Task directions
What's wanted is each entry repeated verbatim, minus its images.

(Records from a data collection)

::::::::

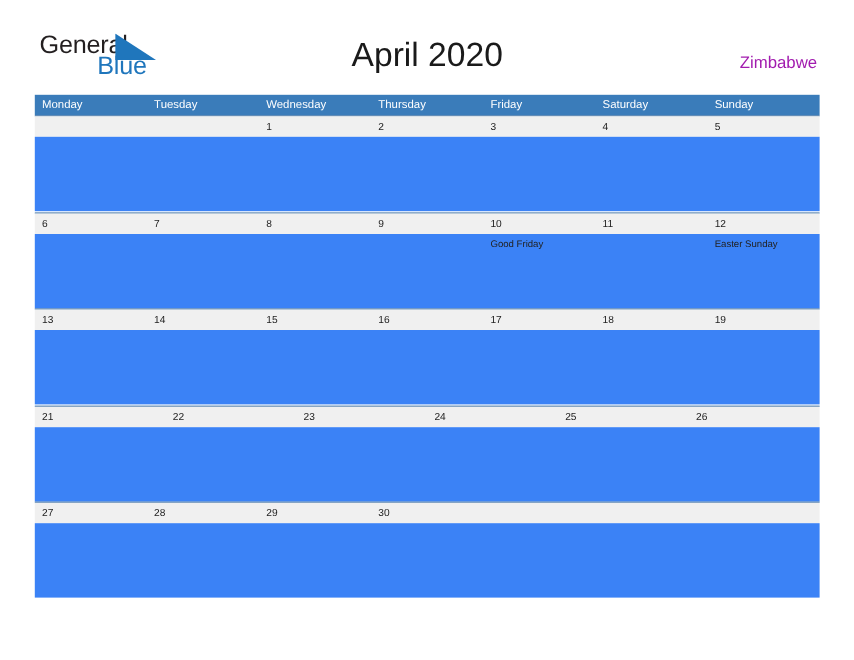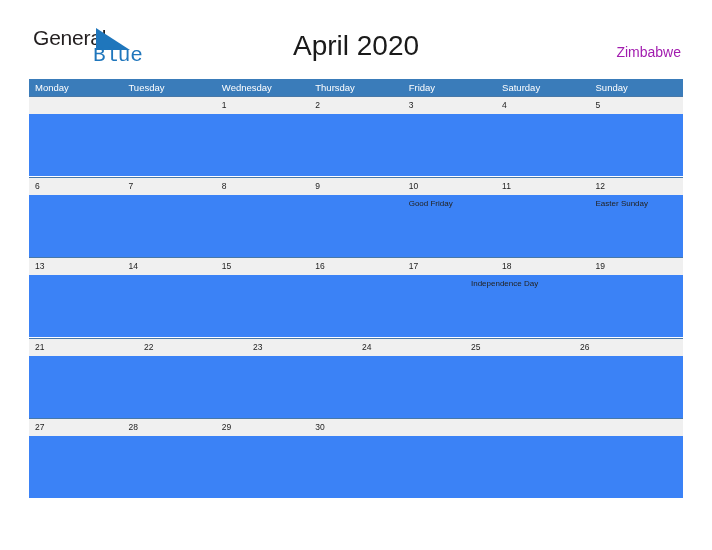"Blue" .logo-blue { font-family: Liberation Mono, monospace -> Liberation Sans, sans-serif; left: 60px -> 48px }
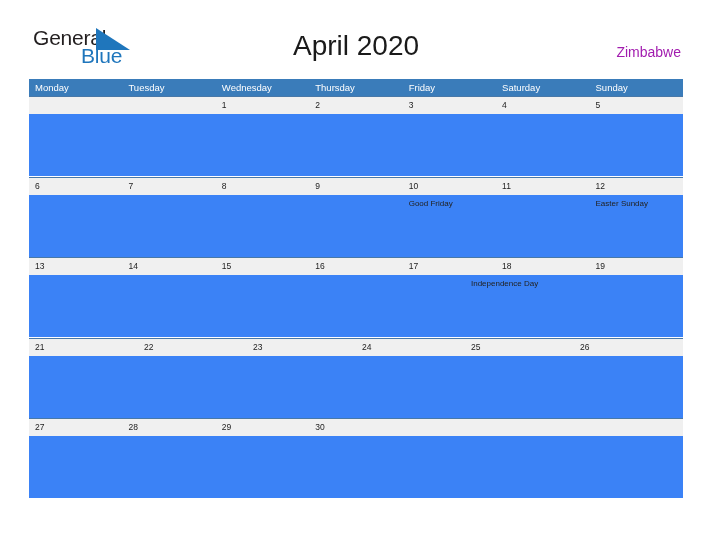"Independence Day" div.event-cell { html: <div>Independence Day</div> -> none }
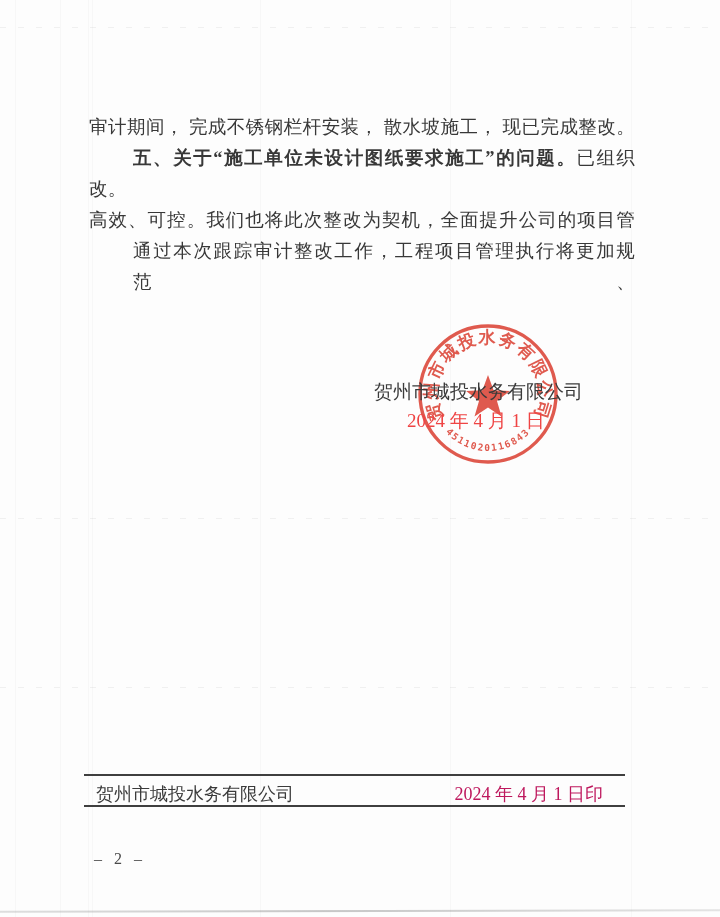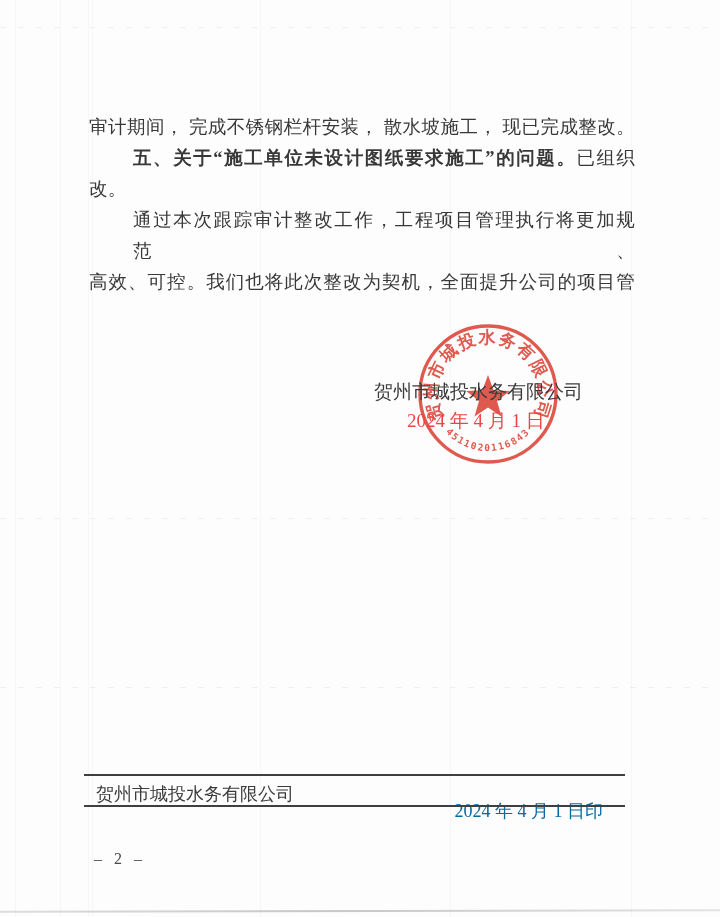"通过本次跟踪审计整改工作，工程项目管理执行将更加规范、" div.ln { order: before "高效、可控。我们也将此次整改为契机，全面提升公司的项目管" -> after "高效、可控。我们也将此次整改为契机，全面提升公司的项目管" }
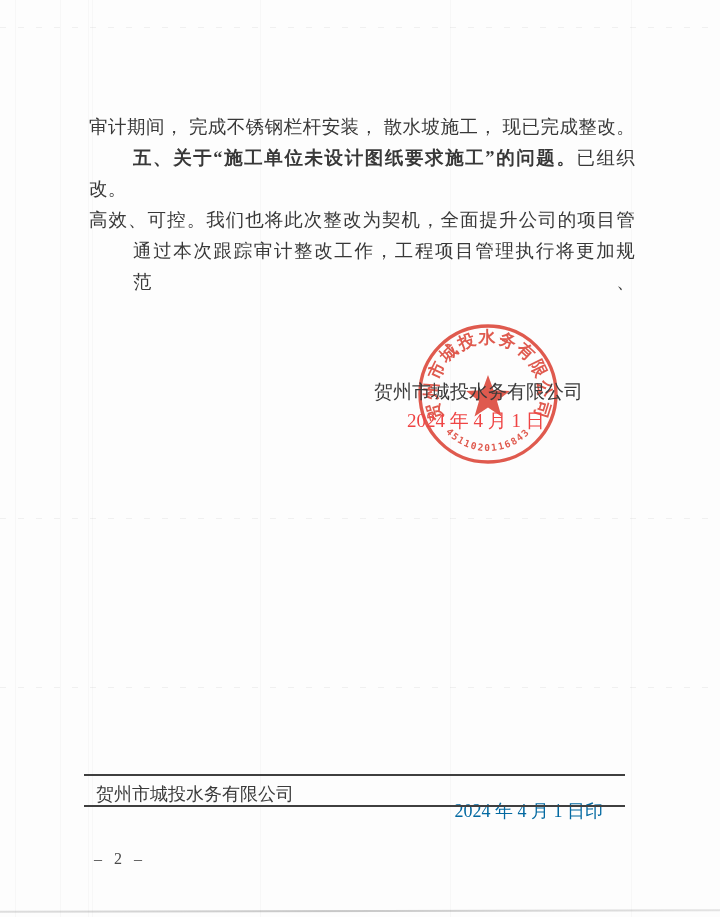"2024 年 4 月 1 日印" .footer-date { color: #0369a1 -> #be185d; margin-top: 17px -> none }
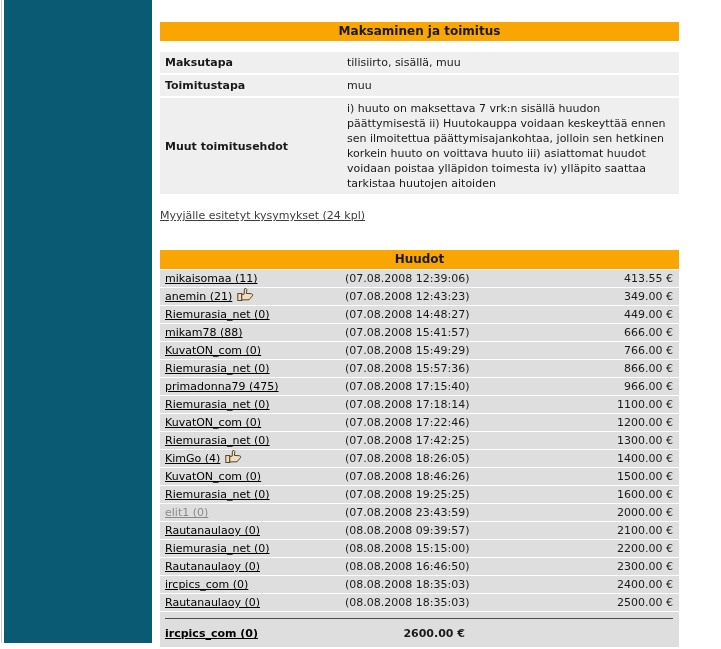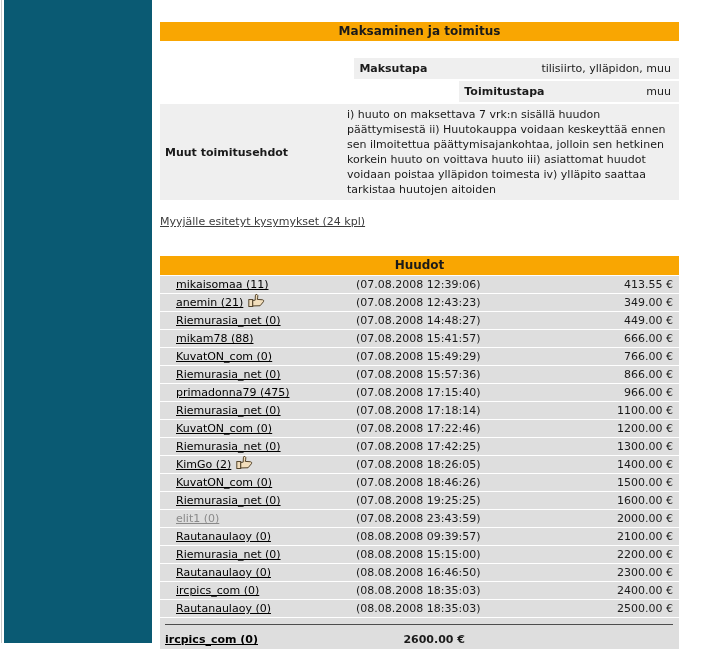"Maksutapa" .payment-body { align-items: flex-end -> none; margin-top: 17px -> 11px }
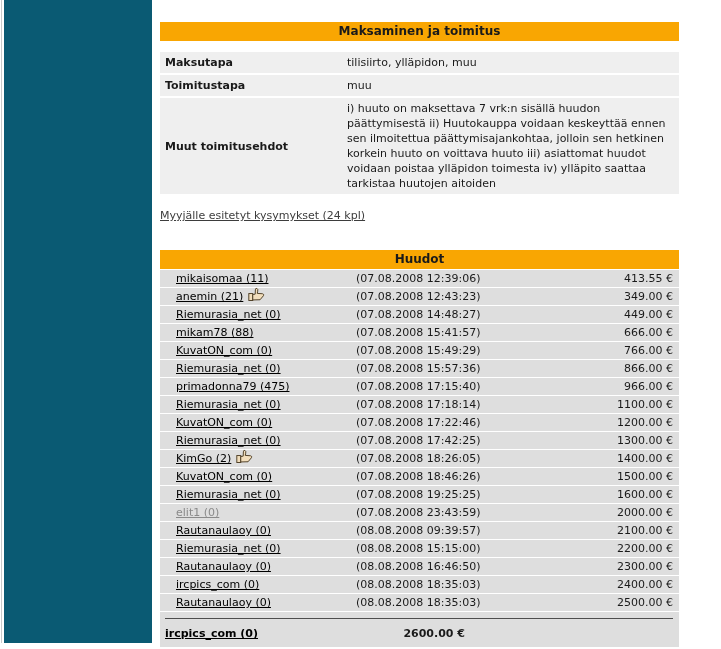"tilisiirto, ylläpidon, muu" div.p-value { text: ylläpidon -> sisällä }
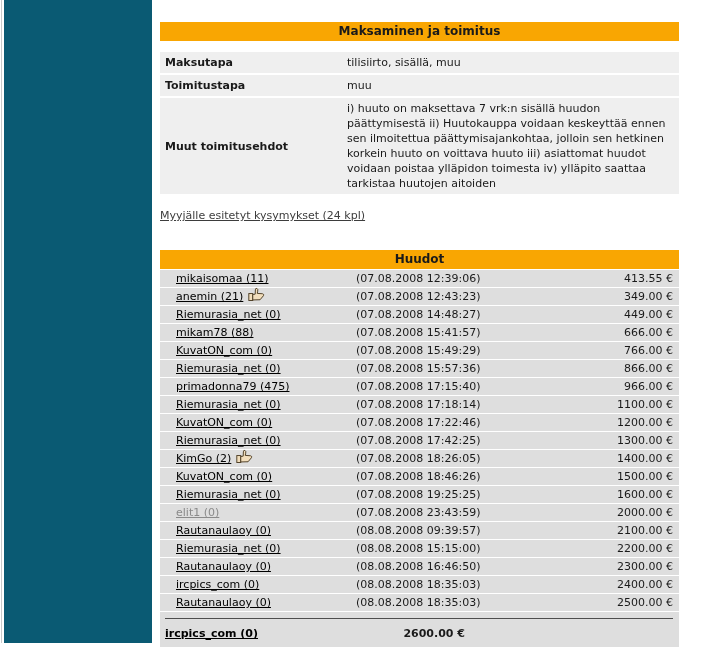"mikaisomaa (11)" .bid-row { padding: 2px 6px 2px 16px -> 2px 6px 2px 5px }
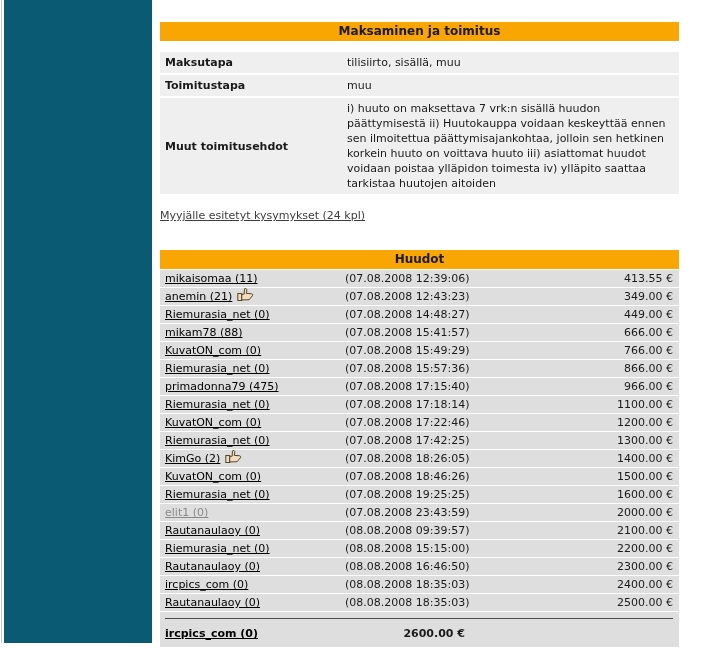"KimGo (2)" a.bidder-link { text: 2 -> 4 }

::::::::

Exercise answer
"Blue" .logo-blue { font-family: Liberation Mono, monospace -> Liberation Sans, sans-serif; left: 60px -> 48px }
"Independence Day" div.event-cell { html: <div>Independence Day</div> -> none }
"通过本次跟踪审计整改工作，工程项目管理执行将更加规范、" div.ln { order: before "高效、可控。我们也将此次整改为契机，全面提升公司的项目管" -> after "高效、可控。我们也将此次整改为契机，全面提升公司的项目管" }
"2024 年 4 月 1 日印" .footer-date { color: #0369a1 -> #be185d; margin-top: 17px -> none }
"Maksutapa" .payment-body { align-items: flex-end -> none; margin-top: 17px -> 11px }
"tilisiirto, ylläpidon, muu" div.p-value { text: ylläpidon -> sisällä }
"mikaisomaa (11)" .bid-row { padding: 2px 6px 2px 16px -> 2px 6px 2px 5px }
"KimGo (2)" a.bidder-link { text: 2 -> 4 }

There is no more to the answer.